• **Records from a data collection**

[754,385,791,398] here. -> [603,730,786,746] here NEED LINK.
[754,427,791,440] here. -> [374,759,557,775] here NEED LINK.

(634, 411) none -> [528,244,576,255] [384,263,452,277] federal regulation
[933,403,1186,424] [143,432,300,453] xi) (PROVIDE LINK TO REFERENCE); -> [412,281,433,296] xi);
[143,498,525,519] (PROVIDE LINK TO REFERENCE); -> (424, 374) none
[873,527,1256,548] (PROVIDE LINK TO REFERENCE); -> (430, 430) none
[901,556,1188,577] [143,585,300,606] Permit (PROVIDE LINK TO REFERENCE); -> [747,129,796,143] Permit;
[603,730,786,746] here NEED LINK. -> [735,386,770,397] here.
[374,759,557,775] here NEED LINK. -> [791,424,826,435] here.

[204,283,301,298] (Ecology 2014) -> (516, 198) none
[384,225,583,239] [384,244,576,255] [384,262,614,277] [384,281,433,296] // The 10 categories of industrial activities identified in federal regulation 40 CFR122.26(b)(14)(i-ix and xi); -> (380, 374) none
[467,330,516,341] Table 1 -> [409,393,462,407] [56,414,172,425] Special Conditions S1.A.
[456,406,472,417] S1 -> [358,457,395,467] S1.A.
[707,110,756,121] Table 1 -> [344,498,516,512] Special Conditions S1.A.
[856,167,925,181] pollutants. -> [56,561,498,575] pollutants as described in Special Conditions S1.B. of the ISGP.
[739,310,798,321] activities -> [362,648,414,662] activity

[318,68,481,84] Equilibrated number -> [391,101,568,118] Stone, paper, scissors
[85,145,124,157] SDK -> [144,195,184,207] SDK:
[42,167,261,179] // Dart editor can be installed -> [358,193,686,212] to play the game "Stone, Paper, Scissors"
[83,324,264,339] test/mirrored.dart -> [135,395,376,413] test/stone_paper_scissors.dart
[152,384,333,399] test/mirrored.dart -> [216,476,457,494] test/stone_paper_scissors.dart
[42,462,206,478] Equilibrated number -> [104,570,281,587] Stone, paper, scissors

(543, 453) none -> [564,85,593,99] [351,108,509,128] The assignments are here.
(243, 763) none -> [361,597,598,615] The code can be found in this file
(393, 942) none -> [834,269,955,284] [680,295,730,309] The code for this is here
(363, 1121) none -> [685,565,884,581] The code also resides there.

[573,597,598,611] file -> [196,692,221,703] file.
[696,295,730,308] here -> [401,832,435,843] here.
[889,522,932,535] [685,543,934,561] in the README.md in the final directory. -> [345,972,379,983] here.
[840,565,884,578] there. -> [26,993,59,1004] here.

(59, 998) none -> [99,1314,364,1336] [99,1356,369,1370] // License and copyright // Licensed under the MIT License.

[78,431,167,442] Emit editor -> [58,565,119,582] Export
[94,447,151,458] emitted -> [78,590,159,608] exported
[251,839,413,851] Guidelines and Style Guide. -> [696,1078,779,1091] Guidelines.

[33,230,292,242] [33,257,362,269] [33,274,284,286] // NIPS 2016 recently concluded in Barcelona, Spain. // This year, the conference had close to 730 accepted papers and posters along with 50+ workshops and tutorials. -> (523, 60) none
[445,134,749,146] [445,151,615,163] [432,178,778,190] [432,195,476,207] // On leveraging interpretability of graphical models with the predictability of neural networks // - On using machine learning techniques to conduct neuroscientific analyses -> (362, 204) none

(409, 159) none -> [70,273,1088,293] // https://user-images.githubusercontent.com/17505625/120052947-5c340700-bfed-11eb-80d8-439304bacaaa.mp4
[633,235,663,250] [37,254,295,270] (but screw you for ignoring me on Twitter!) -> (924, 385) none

• **EXERCISE AIM**
The records must be reproduced in full. Nothing should differ.

• **YOUR RESPONSE**
[754,385,791,398] here. -> [603,730,786,746] here NEED LINK.
[754,427,791,440] here. -> [374,759,557,775] here NEED LINK.

(634, 411) none -> [528,244,576,255] [384,263,452,277] federal regulation
[933,403,1186,424] [143,432,300,453] xi) (PROVIDE LINK TO REFERENCE); -> [412,281,433,296] xi);
[143,498,525,519] (PROVIDE LINK TO REFERENCE); -> (424, 374) none
[873,527,1256,548] (PROVIDE LINK TO REFERENCE); -> (430, 430) none
[901,556,1188,577] [143,585,300,606] Permit (PROVIDE LINK TO REFERENCE); -> [747,129,796,143] Permit;
[603,730,786,746] here NEED LINK. -> [735,386,770,397] here.
[374,759,557,775] here NEED LINK. -> [791,424,826,435] here.

[204,283,301,298] (Ecology 2014) -> (516, 198) none
[384,225,583,239] [384,244,576,255] [384,262,614,277] [384,281,433,296] // The 10 categories of industrial activities identified in federal regulation 40 CFR122.26(b)(14)(i-ix and xi); -> (380, 374) none
[467,330,516,341] Table 1 -> [409,393,462,407] [56,414,172,425] Special Conditions S1.A.
[456,406,472,417] S1 -> [358,457,395,467] S1.A.
[707,110,756,121] Table 1 -> [344,498,516,512] Special Conditions S1.A.
[856,167,925,181] pollutants. -> [56,561,498,575] pollutants as described in Special Conditions S1.B. of the ISGP.
[739,310,798,321] activities -> [362,648,414,662] activity

[318,68,481,84] Equilibrated number -> [391,101,568,118] Stone, paper, scissors
[85,145,124,157] SDK -> [144,195,184,207] SDK:
[42,167,261,179] // Dart editor can be installed -> [358,193,686,212] to play the game "Stone, Paper, Scissors"
[83,324,264,339] test/mirrored.dart -> [135,395,376,413] test/stone_paper_scissors.dart
[152,384,333,399] test/mirrored.dart -> [216,476,457,494] test/stone_paper_scissors.dart
[42,462,206,478] Equilibrated number -> [104,570,281,587] Stone, paper, scissors

(543, 453) none -> [564,85,593,99] [351,108,509,128] The assignments are here.
(243, 763) none -> [361,597,598,615] The code can be found in this file
(393, 942) none -> [834,269,955,284] [680,295,730,309] The code for this is here
(363, 1121) none -> [685,565,884,581] The code also resides there.

[573,597,598,611] file -> [196,692,221,703] file.
[696,295,730,308] here -> [401,832,435,843] here.
[889,522,932,535] [685,543,934,561] in the README.md in the final directory. -> [345,972,379,983] here.
[840,565,884,578] there. -> [26,993,59,1004] here.

(59, 998) none -> [99,1314,364,1336] [99,1356,369,1370] // License and copyright // Licensed under the MIT License.

[78,431,167,442] Emit editor -> [58,565,119,582] Export
[94,447,151,458] emitted -> [78,590,159,608] exported
[251,839,413,851] Guidelines and Style Guide. -> [696,1078,779,1091] Guidelines.

[33,230,292,242] [33,257,362,269] [33,274,284,286] // NIPS 2016 recently concluded in Barcelona, Spain. // This year, the conference had close to 730 accepted papers and posters along with 50+ workshops and tutorials. -> (523, 60) none
[445,134,749,146] [445,151,615,163] [432,178,778,190] [432,195,476,207] // On leveraging interpretability of graphical models with the predictability of neural networks // - On using machine learning techniques to conduct neuroscientific analyses -> (362, 204) none

(409, 159) none -> [70,273,1088,293] // https://user-images.githubusercontent.com/17505625/120052947-5c340700-bfed-11eb-80d8-439304bacaaa.mp4
[633,235,663,250] [37,254,295,270] (but screw you for ignoring me on Twitter!) -> (924, 385) none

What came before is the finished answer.